Cisim o noktada henüz çok sönük olsa da, İz Gazı Yörünge Aracı 3I/ATLAS’ı yaklaşık bir hafta boyunca takip edebildi. Bu, gökbilimcilerin yıldızlararası cismin Güneş Sistemi’ndeki yolunu benzeri görülmemiş bir hassasiyetle belirlemelerini sağladı; bu da artık teleskoplarını kuyrukluyıldızın yolunu takip etmek için tam olarak nereye doğrultacaklarını bulmalarını kolaylaştırıyor.
Uzay Tabanlı Casuslar 3I/ATLAS’ı Tespit Etti
NASA’nın Güneş Sistemi’nde ilerleyen birkaç mürettebatsız gezegen görevi de var ve bunlardan ikisi geriye bakıp 3I/ATLAS’ı parıldayan bir nokta olarak görmeyi başardı. Metalik bir asteroide doğru yolculuk eden Psyche ve Jüpiter’e yakın birkaç asteroidi gezen Lucy, Eylül ayında kuyruklu yıldızı gözlemledi ve bu da bilim insanlarının cismin yörüngesi hakkındaki bilgilerini daha da geliştirmelerine olanak sağladı.

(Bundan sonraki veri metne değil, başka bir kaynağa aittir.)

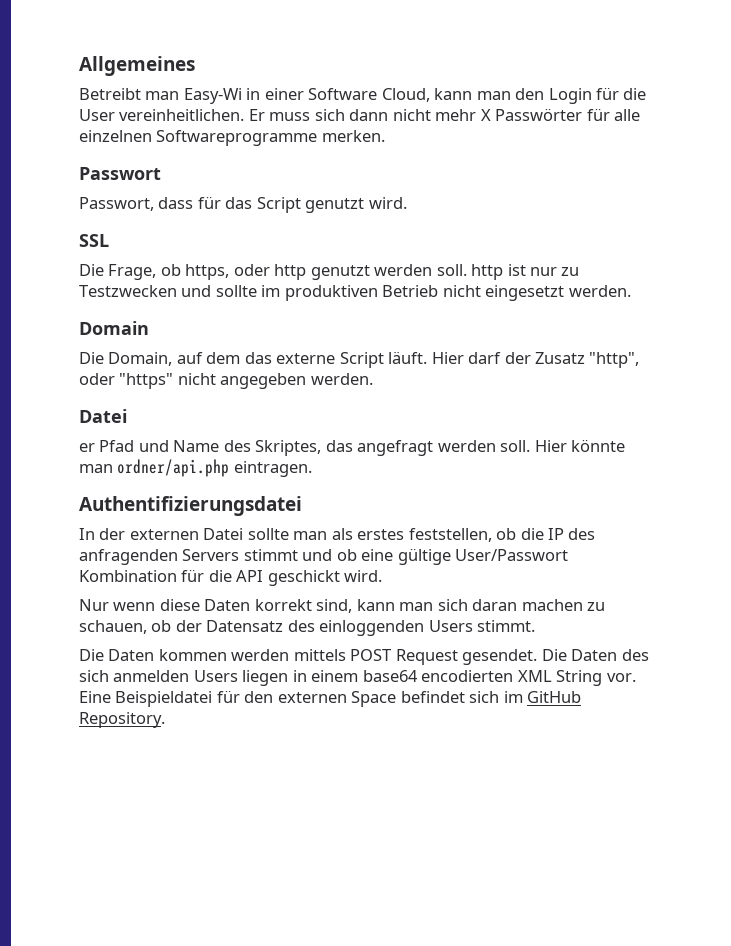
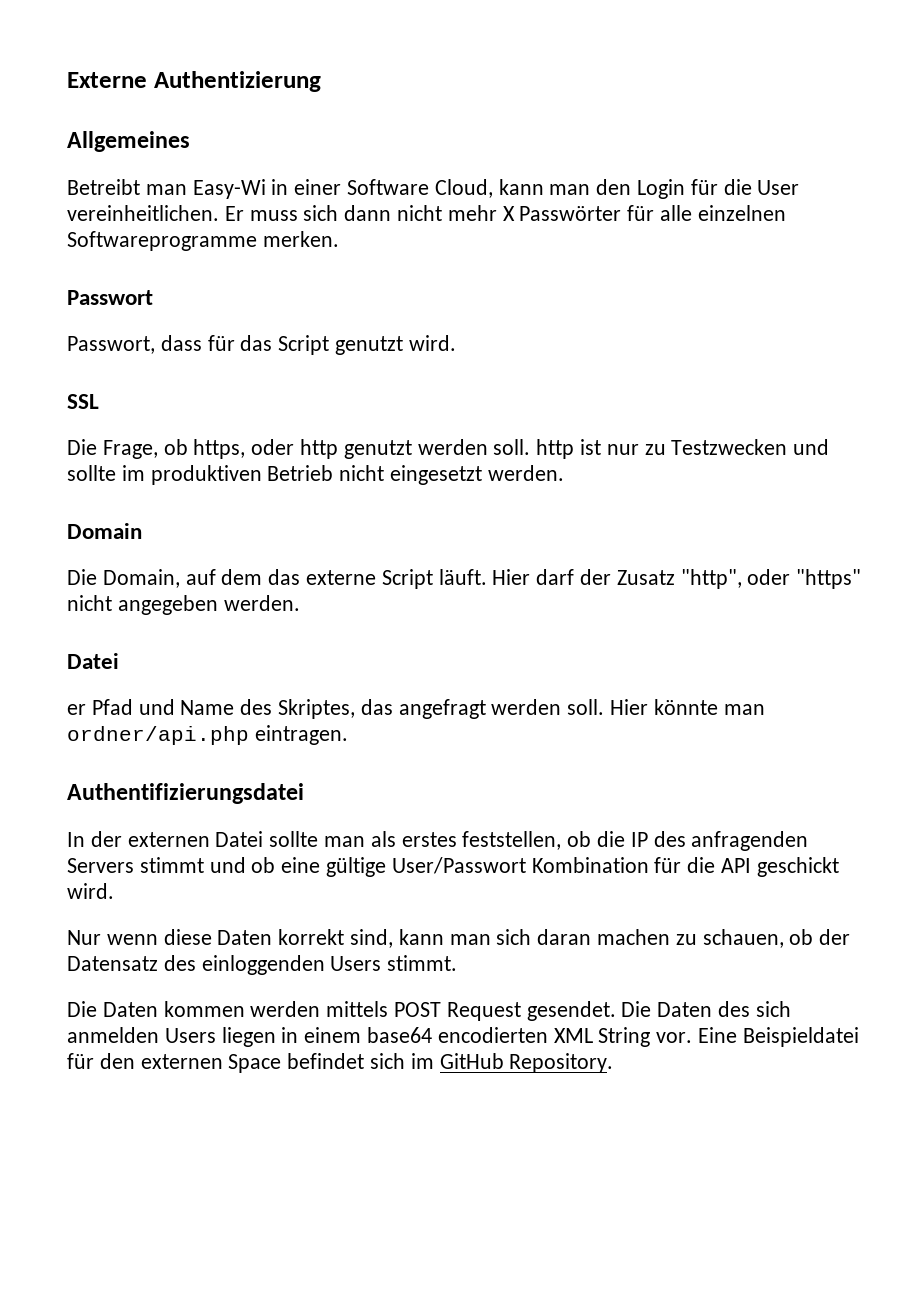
(79, 66) none -> [67,71,321,92] Externe Authentizierung //

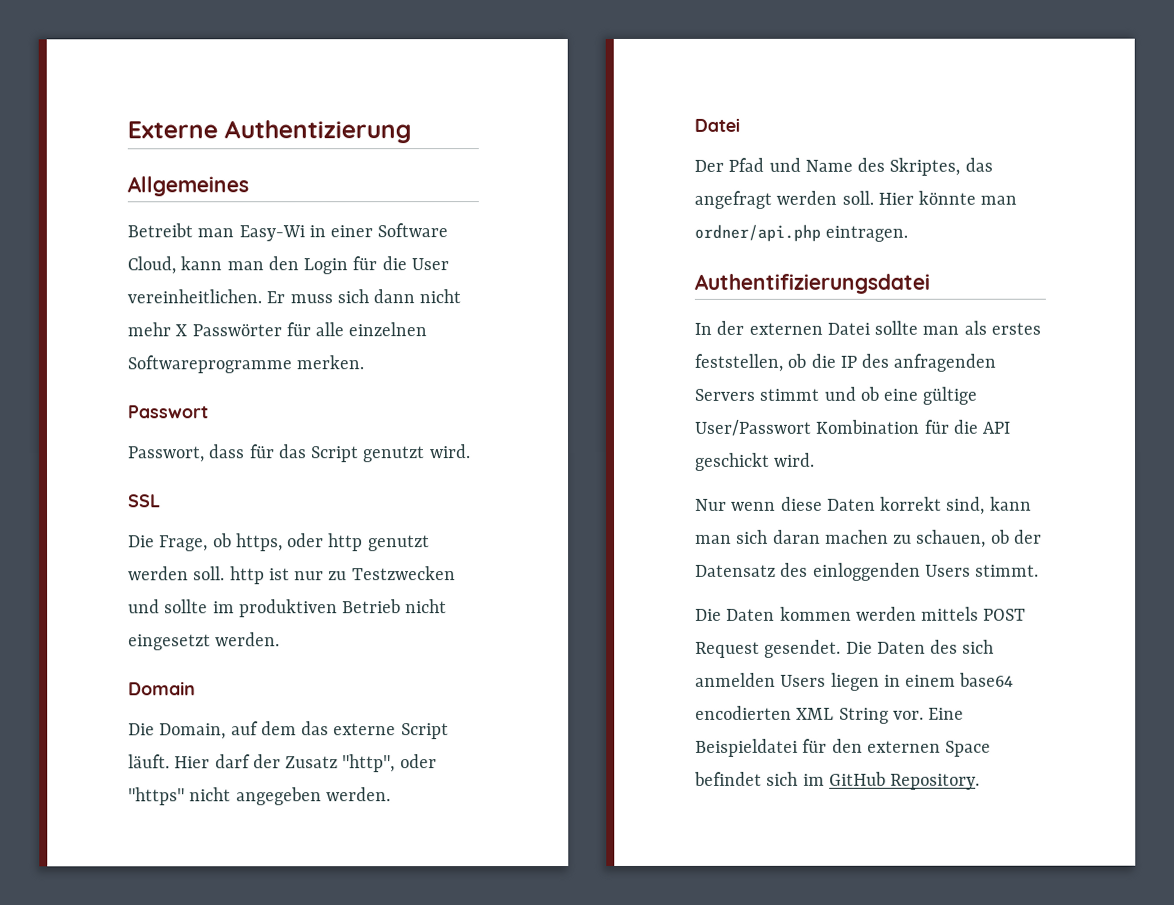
[67,704,86,715] er -> [694,159,724,172] Der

Gökbilimciler için temel sorunlardan biri, kuyruklu yıldızın Güneş’e en yakın geçişini garip bir açıyla yapmasıydı: Dünya’nın bakış açısından, yerel yıldızımızın arkasına doğru eğilerek, doğal olarak en coşkulu noktasına ulaşacağı anda onu görüş alanından çıkardı.
Neyse ki, Güneş’i incelemek üzere tasarlanmış üç derin uzay görevi, 3I/ATLAS’ın yıldızın arkasına doğru dalışını izlemeyi başardı: NASA’nın Korona ve Heliosferi Birleştirmek İçin Polarimetre (PUNCH) sondası, NASA’nın Güneş Dünya İlişkileri Gözlemevi (STEREO) uzay aracı ve ESA-NASA ortak Güneş ve Heliosfer Gözlemevi (SOHO) görevi.
Kuyruklu yıldız parlak olsa da Güneş çok daha parlak ve bu uzay araçlarının 3I/ATLAS’ı parıltıda göremeyeceği konusunda bazı endişeler vardı. Ancak Güneş’in arkasına yaptığı dalış, buzunun muazzam bir kısmını buharlaştırdı ve puslu, havai fişek benzeri bir patlama olarak ortaya çıktı.
3I/ATLAS artık Güneş Sistemi’nden dışarı doğru yolculuğunda, ancak gökbilimcilerin onu çıkışı sırasında incelemeleri için hâlâ bolca zaman var.
Görüş alanımızdan kaybolurken, 3I/ATLAS’ı görebilecek son gözlemevi James Webb Uzay Teleskobu olacak. NASA Bilim Görevleri Müdürlüğü’nden Sorumlu Yönetici Nicky Fox, “Sonuna kadar takip etmek beni gerçekten heyecanlandırıyor,” dedi.